In chapter 6, Silver discusses the reporting (or lack thereof) of uncertainty in prediction. He points out that failure to report uncertainty can have potentially catastrophic outcomes. For example, a weather service in North Dakota forecasted that after a snow-heavy winter, the Red River would rise 49’. Since the levee that holds water out of the city was 51’ tall, they did not believe flooding would be an issue. What the weather service did not report is that their prediction had a margin of error of about +/- 9’. This means there was still a decent chance the river would rise above 51’ and the levee would overflow. As a result, locals did not prepare for the flood that damaged or destroyed 75% of the city’s homes. With proper preparation, the floodwaters could possibly have been diverted away from the city and the damages avoided. When asked why they didn’t report the margin of error surround the prediction, the weather service responded they were afraid the public would lose confidence in the forecast if uncertainty was reported.
Unfortunately, this seems to be just the case with the general public. People are not accustomed to seeing uncertainty reported with predictions or statistics. Instead, they take statistics at face value. If a layperson were to read a scientific journal entry, they would most likely be overwhelmed by all the caveats and margins of error presented with the data. The general public seems to be much happier reading brief popular science articles that state scientific findings without any accompanying uncertainty or error to obscure the study’s results. While this may make people feel more confident in the data reported, it is actually obscuring the true signal by incorporating, and not taking into account, the noise. This is dangerous as it may lead people to stop thinking critically. A critical thinker may have seen the North Dakota weather forecast and noted that 49’ is awfully close to the top of the levee. Maybe precautions should be taken just in case the forecast is not exactly accurate. Instead of withholding uncertainty to give people more confidence, reporting of uncertainty should become ubiquitous so that people get used to taking all factors into account when interpreting a forecast.

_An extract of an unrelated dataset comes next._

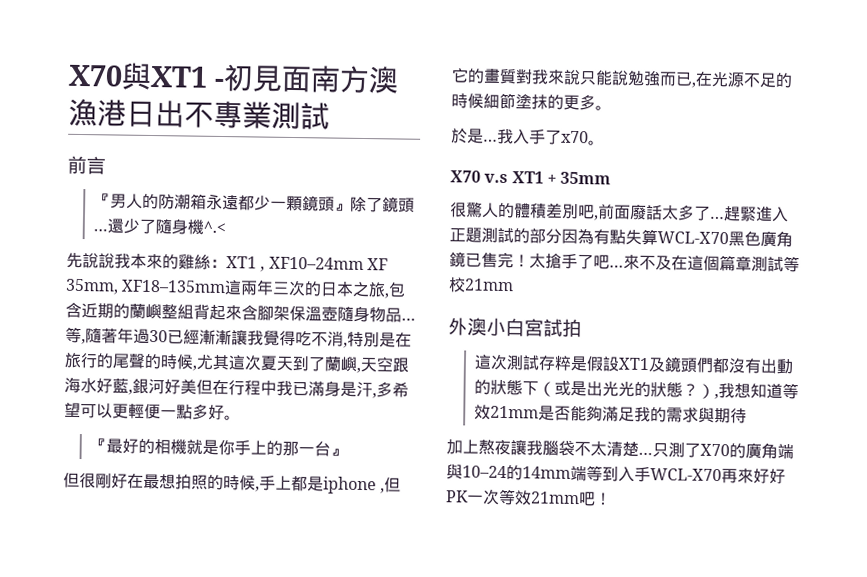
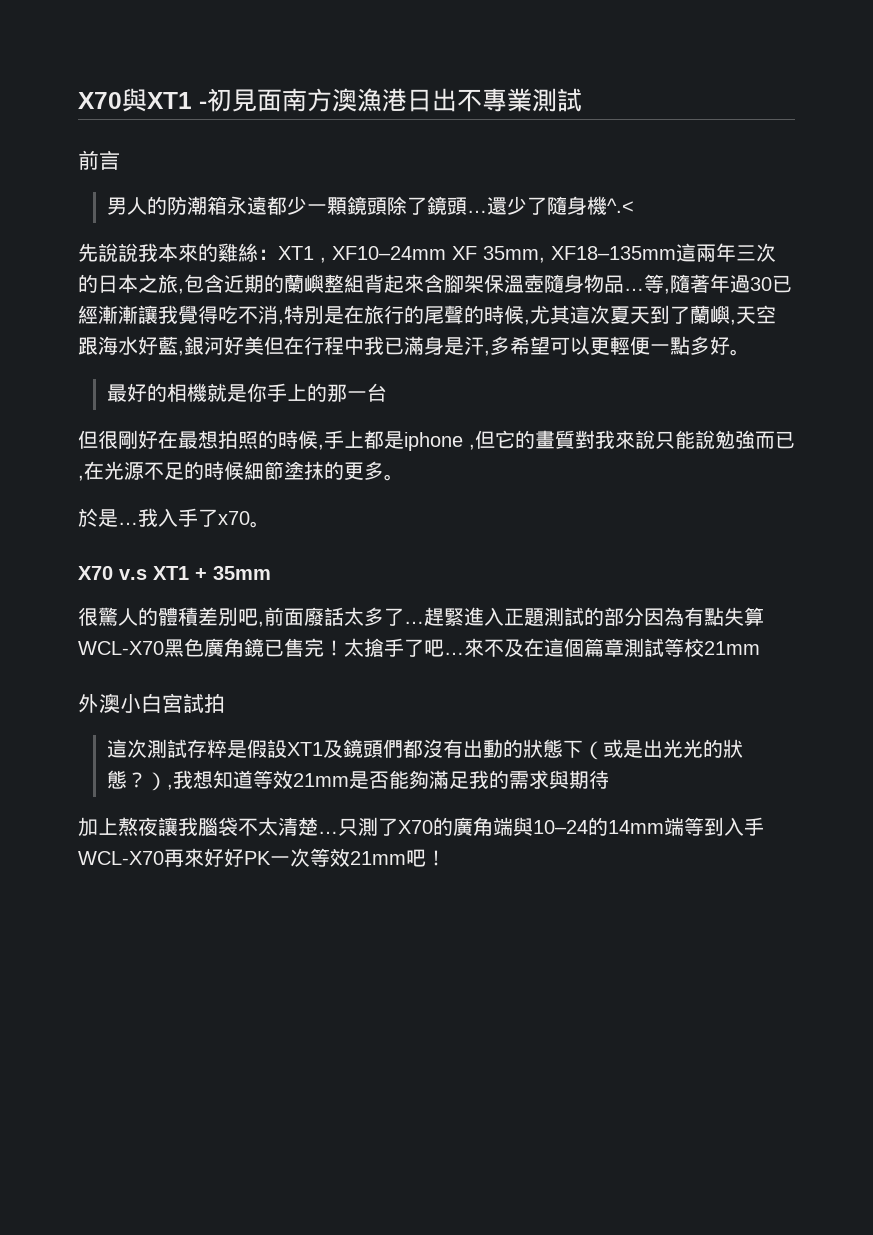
[94,193,112,207] 『 -> (120, 160) none
[334,203,352,212] 』 -> (388, 206) none
[90,438,108,452] 『 -> (750, 352) none
[330,448,348,457] 』 -> (388, 392) none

Another problem is false reporting of uncertainty. As Silver pointed out, economists often report a 90% confidence interval surrounding their prediction. However, instead of the true values falling within the interval 1/10 times (as expected with a 90% CI), the interval actually contains the true value only about 1/3 or ½ times (hardly better than a random guess). I would definitely not stake my financial future on these figures! The general public, however, may see 90% and feel very confident about the forecast. This dishonesty is particularly daunting because most people assume that what is reported to them is correct and they won’t even think to question the uncertainty reported.